Clearer now? Sue, you sound like someone who is spoiling for a fight. At least keep my points in context. I only defined the JH as a meat dog, and an unsteady one at that.

I respect a SH a great deal, and a MH a great deal more. The AKC used to define the test levels in this manner:



> 1. Master tests maintain the quality of the program.
> 
> 2. Senior tests encourage owners to train for advanced work.
> 
> 3. The Junior test encourages people to continue in the program.


That, Sue, is the way I interpret the AKC HT program. This was last published in the AKC HT regs/guidelines book effective 9/1/98. I never got a straight answer about why that paragraph was excluded from Part IV, "Other Important Considerations for Judges." Probably some desire for political correctness....

In point 3, "*continue*" is the operative word. Stopping at JH leaves the dog with the ability to deliver a duck to hand and not much more by definition. 

suelab wrote:



> I guess I haven't gotten crusty or disillusioned enough (yet) to not find it refreshing that recoginition can be given even to the beginner.


"Crusty or disillusioned?" Sue, I'm disappointed. You've never impressed me as the "labeling" type, either in person on online, over a point of disagreement. Recognition is one thing...let's just not get carried away with thinking that single retrieves while under gentle restraint is more than it is....and that's not even dealing with "delivering to catch," bank running, and resends.... :roll: 

I just choose not to labor under the illusion that the JH title demonstrates anything particularly outstanding about any dog. It's not meant to, by the way, based on the above definition. "Encourage people to continue in the program" means train to a higher level _for the dog's sake_. 

That's what the HT program is all about...not just putting letters after a dog's name.

Keith Griffith


----------



## SueLab (Jul 27, 2003)

There is absolutely nothing stated in the AKC 3 guidelines regarding the three levels which I disagree. I do have a problem with *some* of the comments made on this topic and how they might be interpreted by those new to the sport. I don't think that they were in keeping with point #3 in your stated AKC quidelines.

Most clubs depend upon new members to help put on their tests and to keep the club alive. Many of of these new members train their own dogs & many do not continue beyond junior due to family committments, lack of time, lack of ability(owner or pet dog), etc. The ribbon that we chose to give is not entirely about the dog ...it is about the owner who took the time to be involved and was successful whether it be Jr., Sr., or Mstr. 

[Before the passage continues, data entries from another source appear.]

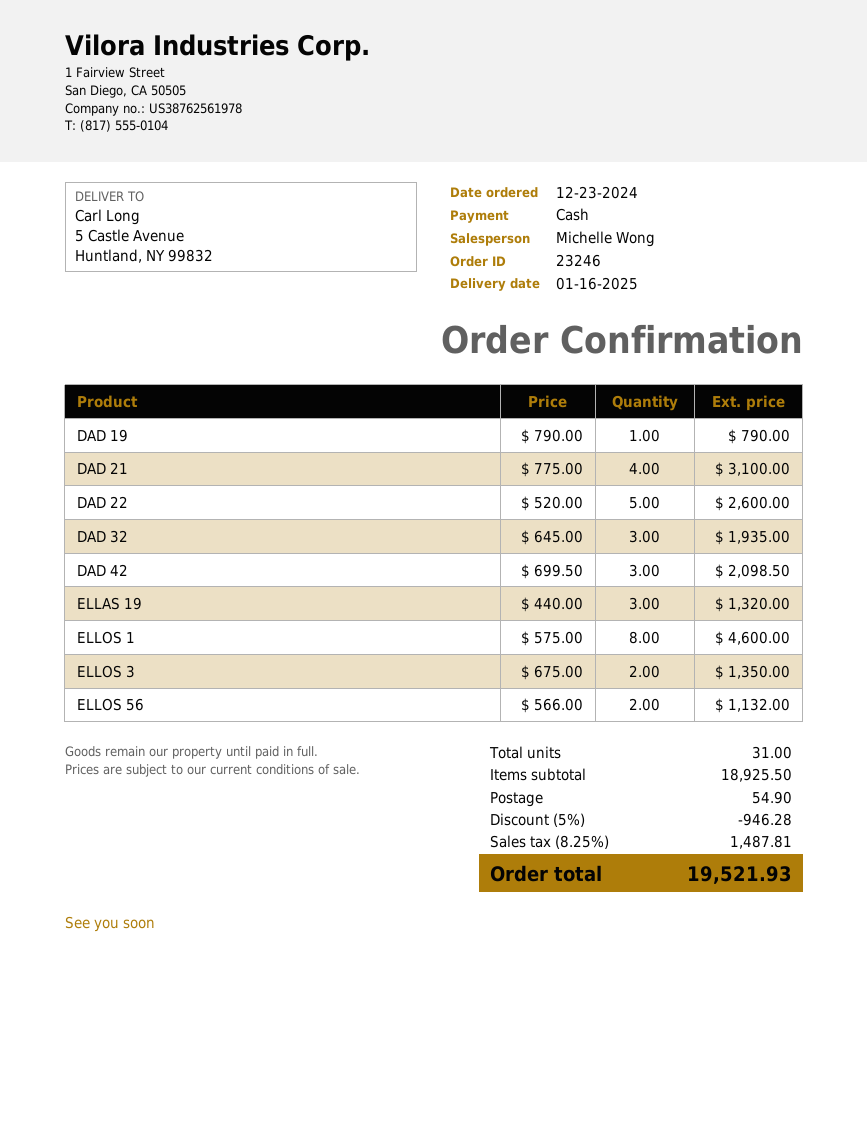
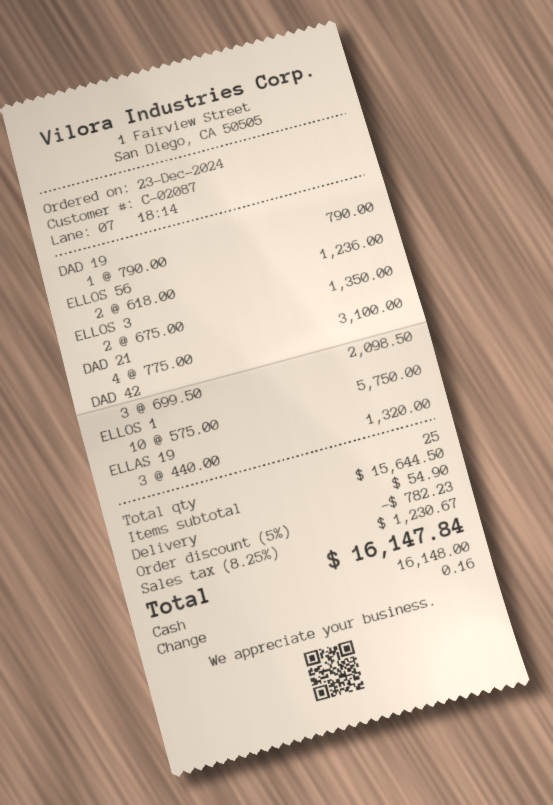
DAD 22: 5 x 520.00 = 2600.00 -> none
DAD 32: 3 x 645.00 = 1935.00 -> none
ELLOS 1: 8 x 575.00 = 4600.00 -> 10 x 575.00 = 5750.00
ELLOS 56: 2 x 566.00 = 1132.00 -> 2 x 618.00 = 1236.00
total quantity: 31 -> 25
subtotal: 18925.50 -> 15644.50
discount: 5% = 946.28 -> 5% = 782.23
tax: 8.25% = 1487.81 -> 8.25% = 1230.67
total: 19521.93 -> 16147.84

As far as labeling, if you reread my comment, I made the statement in regard to MY attitude not yours or anyone elses. :lol: Also, Keith, we have never met so don't blame any of your friends for my attitude. :wink:


----------



## Paul Rainbolt (Sep 8, 2003)

I would say you shouldnt expect something that wasnt promised to begin with. At the last couple hunt test judging seminars i attended the rep stated the junior test were no longer designed to incourage folks to stay in the sport but wanted to see tougher test at all levels and held to the highest standards. With 70 plus dogs a day entered in our junior i dont want to encourage more junior handlers. Instead of expecting a title ribbon why not show up expecting to throw birds for 4 hrs. I also dont think pros should be aloud to handle junior dogs. They are just clogging up the hunt test so they can squeeze a handling fee out of their nieve cliants. A junior title is not proof of a pros talent as a trainer or the dogs tallent as a hunter. The junior is a stepping stone for the newbys.(New can of worms :wink


----------



## K G (Feb 11, 2003)

suelab wrote:



> Also, Keith, we have never met so don't blame any of your friends for my attitude. :wink:


Sorry for the case of mistaken identity...and I think you understand the implication of the statement you made relative to "labeling." That said, thank you for the clarification.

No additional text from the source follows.